Pro wrestling is a simple, melodramatic “good vs. evil” struggle and is a cultural-national institution in Mexico dating back to the 1930s at least.  Having Dwayne Johnson do a film titled The Rock vs. the Zombies where he plays his ring persona alternating between zombie hunting and stopping at WrestleMania or Summer Slam to have a straight wrestling match would sound completely absurd here, but this was the standard formula for the films starring El Santo or Blue Demon or any famous Mexican luchador in the 1960s.   Since the films were successful commercially, the studios keep making more as long as there was a demand. 

A lobby card from 1958’s “The Robot vs. The Aztec Mummy,” the first Mexican horror movie introduced to American audiences.

HEN: How did Mexican horror movies change from there?

DG: The late 1950s through the late 1970s was the heyday of these kinds of films and the 1960s was arguably the apex.
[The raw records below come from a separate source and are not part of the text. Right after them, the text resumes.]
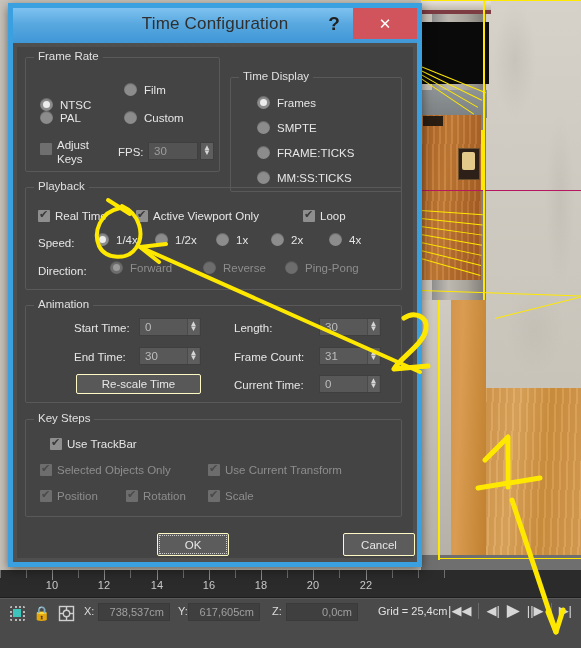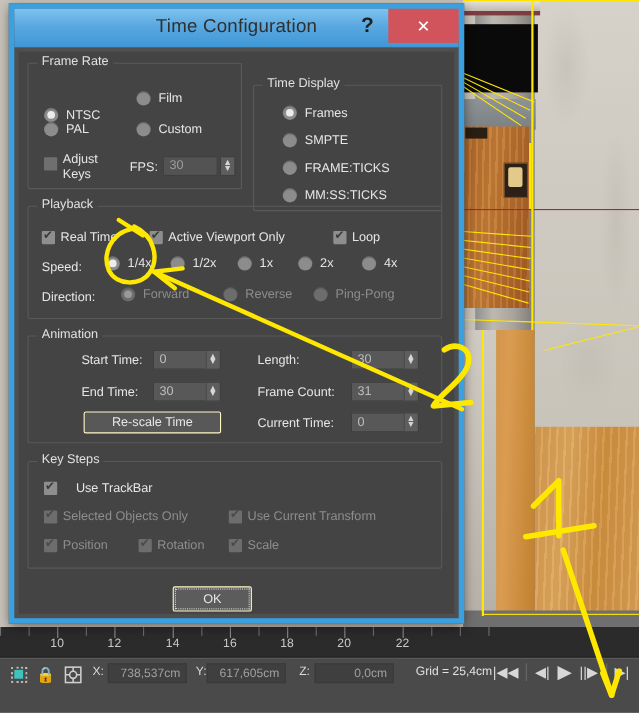--- a/index.html
+++ b/index.html
@@ -559,7 +559,7 @@
       <div class="group" style="left:8px; top:372px; width:377px; height:98px;">
         <div class="legend">Key Steps</div>
 
-        <div class="checkbox" style="left:14px; top:18px;gap:12px;">
+        <div class="checkbox" style="left:24px; top:18px;">
           <span class="cbox checked"></span>
           <span class="clabel">Use TrackBar</span>
         </div>

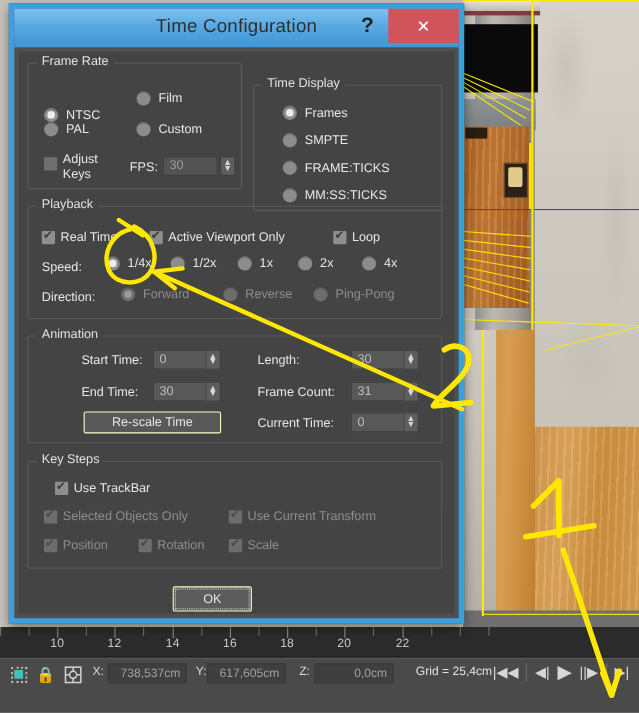--- a/index.html
+++ b/index.html
@@ -588,6 +588,7 @@
       </div>
 
       <div class="btn focus" style="left:140px; top:486px; width:72px; height:23px;">OK</div>
+      <div class="btn" style="left:326px; top:486px; width:72px; height:23px;">Cancel</div>
     </div>
   </div>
But by the late 1960s, it was already running its course.  

Like the rest of the world, Mexico went through a great deal of social upheaval.  One defining moment was the Tlatelolco Massacre on October 2, 1968 in which hundreds of demonstrators were gunned down by police and military forces.  After that, the idea of Santo saving the day protecting women and children from Martians seemed kind of corny. 

There’s only so many variations on the masked wrestler vs. monster theme before it becomes diminishing returns.  Santo was doing espionage films and even a Western by the end of his career. Those are pretty bizarre films.  Ultimately, as the popularity declined and the market began to dwindle, the industry responded with alternate products.    

Also, the international market and particularly competition from ‘Eurotrash’ horror films offered more sex and violence than was permitted within the constraints of the lucha libre genre.  Mexican horror moved into more explicit, and I’d also say more avant-garde area.

Juan Lopez Moctezuma’s Alucarda in 1975 would be an example and it seems like a cross between Pier Paolo Pasolini and Jess Franco. It shows little influence from the Mexican horror film tradition in fact, Alucarda was even shot in English for better overseas marketing prospects.  Rene Cardona Jr. would be another director who gained fame –or infamy – for his exploitation films in the latter 1970s and beyond.